**TASK INSTRUCTIONS**
Copy out the entries below precisely; nothing is to be omitted.

___ DATA IN THIS EXERCISE ___

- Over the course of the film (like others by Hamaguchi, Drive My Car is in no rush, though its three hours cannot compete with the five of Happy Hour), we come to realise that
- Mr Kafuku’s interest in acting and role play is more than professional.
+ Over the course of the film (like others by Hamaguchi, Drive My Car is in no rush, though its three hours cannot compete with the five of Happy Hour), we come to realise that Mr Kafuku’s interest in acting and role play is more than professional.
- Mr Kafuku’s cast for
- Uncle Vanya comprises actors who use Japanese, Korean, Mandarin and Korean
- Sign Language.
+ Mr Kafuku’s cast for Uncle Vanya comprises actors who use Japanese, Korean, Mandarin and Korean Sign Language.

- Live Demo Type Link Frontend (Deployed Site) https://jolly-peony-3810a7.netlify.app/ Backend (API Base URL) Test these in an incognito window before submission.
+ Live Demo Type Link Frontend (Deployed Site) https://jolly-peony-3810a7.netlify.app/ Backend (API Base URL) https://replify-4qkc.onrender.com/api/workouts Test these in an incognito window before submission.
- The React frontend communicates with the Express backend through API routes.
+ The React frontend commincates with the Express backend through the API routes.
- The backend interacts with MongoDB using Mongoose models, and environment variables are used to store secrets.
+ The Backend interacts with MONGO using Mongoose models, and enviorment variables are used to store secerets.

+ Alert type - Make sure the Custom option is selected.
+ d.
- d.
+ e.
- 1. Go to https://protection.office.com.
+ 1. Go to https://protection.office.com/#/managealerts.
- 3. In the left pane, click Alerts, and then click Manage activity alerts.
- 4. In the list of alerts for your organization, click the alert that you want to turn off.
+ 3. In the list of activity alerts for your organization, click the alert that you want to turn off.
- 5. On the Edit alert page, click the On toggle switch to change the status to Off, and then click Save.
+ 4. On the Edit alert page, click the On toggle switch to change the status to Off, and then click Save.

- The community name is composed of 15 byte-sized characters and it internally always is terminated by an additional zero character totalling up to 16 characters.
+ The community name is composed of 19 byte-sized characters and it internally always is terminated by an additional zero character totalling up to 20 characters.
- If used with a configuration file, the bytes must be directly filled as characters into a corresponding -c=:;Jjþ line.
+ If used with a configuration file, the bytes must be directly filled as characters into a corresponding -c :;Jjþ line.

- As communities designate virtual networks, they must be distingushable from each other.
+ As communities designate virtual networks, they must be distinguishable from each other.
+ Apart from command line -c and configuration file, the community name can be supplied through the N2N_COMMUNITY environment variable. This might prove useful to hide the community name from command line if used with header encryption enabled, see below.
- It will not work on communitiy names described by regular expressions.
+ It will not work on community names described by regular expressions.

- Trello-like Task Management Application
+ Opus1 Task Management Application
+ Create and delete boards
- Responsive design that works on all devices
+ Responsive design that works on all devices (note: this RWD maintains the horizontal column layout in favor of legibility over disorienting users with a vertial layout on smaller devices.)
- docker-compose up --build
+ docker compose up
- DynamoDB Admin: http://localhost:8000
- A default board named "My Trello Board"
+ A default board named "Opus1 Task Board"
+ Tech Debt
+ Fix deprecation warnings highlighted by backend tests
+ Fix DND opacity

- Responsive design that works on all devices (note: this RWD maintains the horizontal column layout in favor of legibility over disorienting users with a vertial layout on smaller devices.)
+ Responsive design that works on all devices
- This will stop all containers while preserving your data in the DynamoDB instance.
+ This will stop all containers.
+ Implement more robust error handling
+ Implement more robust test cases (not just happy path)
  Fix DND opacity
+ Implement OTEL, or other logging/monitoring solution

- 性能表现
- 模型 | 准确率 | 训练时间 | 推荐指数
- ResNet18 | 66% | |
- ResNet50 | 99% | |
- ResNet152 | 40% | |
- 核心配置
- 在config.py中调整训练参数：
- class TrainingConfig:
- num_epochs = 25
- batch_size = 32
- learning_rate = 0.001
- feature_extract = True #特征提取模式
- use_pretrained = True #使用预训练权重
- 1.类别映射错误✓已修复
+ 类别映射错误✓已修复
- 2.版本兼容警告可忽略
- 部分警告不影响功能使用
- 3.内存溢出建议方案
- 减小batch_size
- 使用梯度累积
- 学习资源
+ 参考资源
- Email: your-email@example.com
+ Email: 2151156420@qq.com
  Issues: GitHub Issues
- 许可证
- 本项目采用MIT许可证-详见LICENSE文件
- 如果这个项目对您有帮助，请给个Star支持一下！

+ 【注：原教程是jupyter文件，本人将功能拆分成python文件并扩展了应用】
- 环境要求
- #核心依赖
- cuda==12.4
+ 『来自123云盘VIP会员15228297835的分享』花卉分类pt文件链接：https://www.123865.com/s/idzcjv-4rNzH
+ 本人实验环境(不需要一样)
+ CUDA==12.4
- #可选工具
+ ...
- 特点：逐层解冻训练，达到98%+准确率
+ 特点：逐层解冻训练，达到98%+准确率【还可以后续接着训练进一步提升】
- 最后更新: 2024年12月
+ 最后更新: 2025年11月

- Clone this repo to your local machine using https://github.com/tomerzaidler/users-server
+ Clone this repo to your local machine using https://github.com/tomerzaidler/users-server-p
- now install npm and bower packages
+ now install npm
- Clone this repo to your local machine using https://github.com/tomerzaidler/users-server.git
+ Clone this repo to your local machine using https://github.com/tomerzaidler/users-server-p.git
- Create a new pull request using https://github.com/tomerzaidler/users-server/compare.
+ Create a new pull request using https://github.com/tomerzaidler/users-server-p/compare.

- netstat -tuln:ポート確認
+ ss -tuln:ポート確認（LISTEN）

___

**OUTPUT BELOW**
- Over the course of the film (like others by Hamaguchi, Drive My Car is in no rush, though its three hours cannot compete with the five of Happy Hour), we come to realise that
- Mr Kafuku’s interest in acting and role play is more than professional.
+ Over the course of the film (like others by Hamaguchi, Drive My Car is in no rush, though its three hours cannot compete with the five of Happy Hour), we come to realise that Mr Kafuku’s interest in acting and role play is more than professional.
- Mr Kafuku’s cast for
- Uncle Vanya comprises actors who use Japanese, Korean, Mandarin and Korean
- Sign Language.
+ Mr Kafuku’s cast for Uncle Vanya comprises actors who use Japanese, Korean, Mandarin and Korean Sign Language.

- Live Demo Type Link Frontend (Deployed Site) https://jolly-peony-3810a7.netlify.app/ Backend (API Base URL) Test these in an incognito window before submission.
+ Live Demo Type Link Frontend (Deployed Site) https://jolly-peony-3810a7.netlify.app/ Backend (API Base URL) https://replify-4qkc.onrender.com/api/workouts Test these in an incognito window before submission.
- The React frontend communicates with the Express backend through API routes.
+ The React frontend commincates with the Express backend through the API routes.
- The backend interacts with MongoDB using Mongoose models, and environment variables are used to store secrets.
+ The Backend interacts with MONGO using Mongoose models, and enviorment variables are used to store secerets.

+ Alert type - Make sure the Custom option is selected.
+ d.
- d.
+ e.
- 1. Go to https://protection.office.com.
+ 1. Go to https://protection.office.com/#/managealerts.
- 3. In the left pane, click Alerts, and then click Manage activity alerts.
- 4. In the list of alerts for your organization, click the alert that you want to turn off.
+ 3. In the list of activity alerts for your organization, click the alert that you want to turn off.
- 5. On the Edit alert page, click the On toggle switch to change the status to Off, and then click Save.
+ 4. On the Edit alert page, click the On toggle switch to change the status to Off, and then click Save.

- The community name is composed of 15 byte-sized characters and it internally always is terminated by an additional zero character totalling up to 16 characters.
+ The community name is composed of 19 byte-sized characters and it internally always is terminated by an additional zero character totalling up to 20 characters.
- If used with a configuration file, the bytes must be directly filled as characters into a corresponding -c=:;Jjþ line.
+ If used with a configuration file, the bytes must be directly filled as characters into a corresponding -c :;Jjþ line.

- As communities designate virtual networks, they must be distingushable from each other.
+ As communities designate virtual networks, they must be distinguishable from each other.
+ Apart from command line -c and configuration file, the community name can be supplied through the N2N_COMMUNITY environment variable. This might prove useful to hide the community name from command line if used with header encryption enabled, see below.
- It will not work on communitiy names described by regular expressions.
+ It will not work on community names described by regular expressions.

- Trello-like Task Management Application
+ Opus1 Task Management Application
+ Create and delete boards
- Responsive design that works on all devices
+ Responsive design that works on all devices (note: this RWD maintains the horizontal column layout in favor of legibility over disorienting users with a vertial layout on smaller devices.)
- docker-compose up --build
+ docker compose up
- DynamoDB Admin: http://localhost:8000
- A default board named "My Trello Board"
+ A default board named "Opus1 Task Board"
+ Tech Debt
+ Fix deprecation warnings highlighted by backend tests
+ Fix DND opacity

- Responsive design that works on all devices (note: this RWD maintains the horizontal column layout in favor of legibility over disorienting users with a vertial layout on smaller devices.)
+ Responsive design that works on all devices
- This will stop all containers while preserving your data in the DynamoDB instance.
+ This will stop all containers.
+ Implement more robust error handling
+ Implement more robust test cases (not just happy path)
  Fix DND opacity
+ Implement OTEL, or other logging/monitoring solution

- 性能表现
- 模型 | 准确率 | 训练时间 | 推荐指数
- ResNet18 | 66% | |
- ResNet50 | 99% | |
- ResNet152 | 40% | |
- 核心配置
- 在config.py中调整训练参数：
- class TrainingConfig:
- num_epochs = 25
- batch_size = 32
- learning_rate = 0.001
- feature_extract = True #特征提取模式
- use_pretrained = True #使用预训练权重
- 1.类别映射错误✓已修复
+ 类别映射错误✓已修复
- 2.版本兼容警告可忽略
- 部分警告不影响功能使用
- 3.内存溢出建议方案
- 减小batch_size
- 使用梯度累积
- 学习资源
+ 参考资源
- Email: your-email@example.com
+ Email: 2151156420@qq.com
  Issues: GitHub Issues
- 许可证
- 本项目采用MIT许可证-详见LICENSE文件
- 如果这个项目对您有帮助，请给个Star支持一下！

+ 【注：原教程是jupyter文件，本人将功能拆分成python文件并扩展了应用】
- 环境要求
- #核心依赖
- cuda==12.4
+ 『来自123云盘VIP会员15228297835的分享』花卉分类pt文件链接：https://www.123865.com/s/idzcjv-4rNzH
+ 本人实验环境(不需要一样)
+ CUDA==12.4
- #可选工具
+ ...
- 特点：逐层解冻训练，达到98%+准确率
+ 特点：逐层解冻训练，达到98%+准确率【还可以后续接着训练进一步提升】
- 最后更新: 2024年12月
+ 最后更新: 2025年11月

- Clone this repo to your local machine using https://github.com/tomerzaidler/users-server
+ Clone this repo to your local machine using https://github.com/tomerzaidler/users-server-p
- now install npm and bower packages
+ now install npm
- Clone this repo to your local machine using https://github.com/tomerzaidler/users-server.git
+ Clone this repo to your local machine using https://github.com/tomerzaidler/users-server-p.git
- Create a new pull request using https://github.com/tomerzaidler/users-server/compare.
+ Create a new pull request using https://github.com/tomerzaidler/users-server-p/compare.

- netstat -tuln:ポート確認
+ ss -tuln:ポート確認（LISTEN）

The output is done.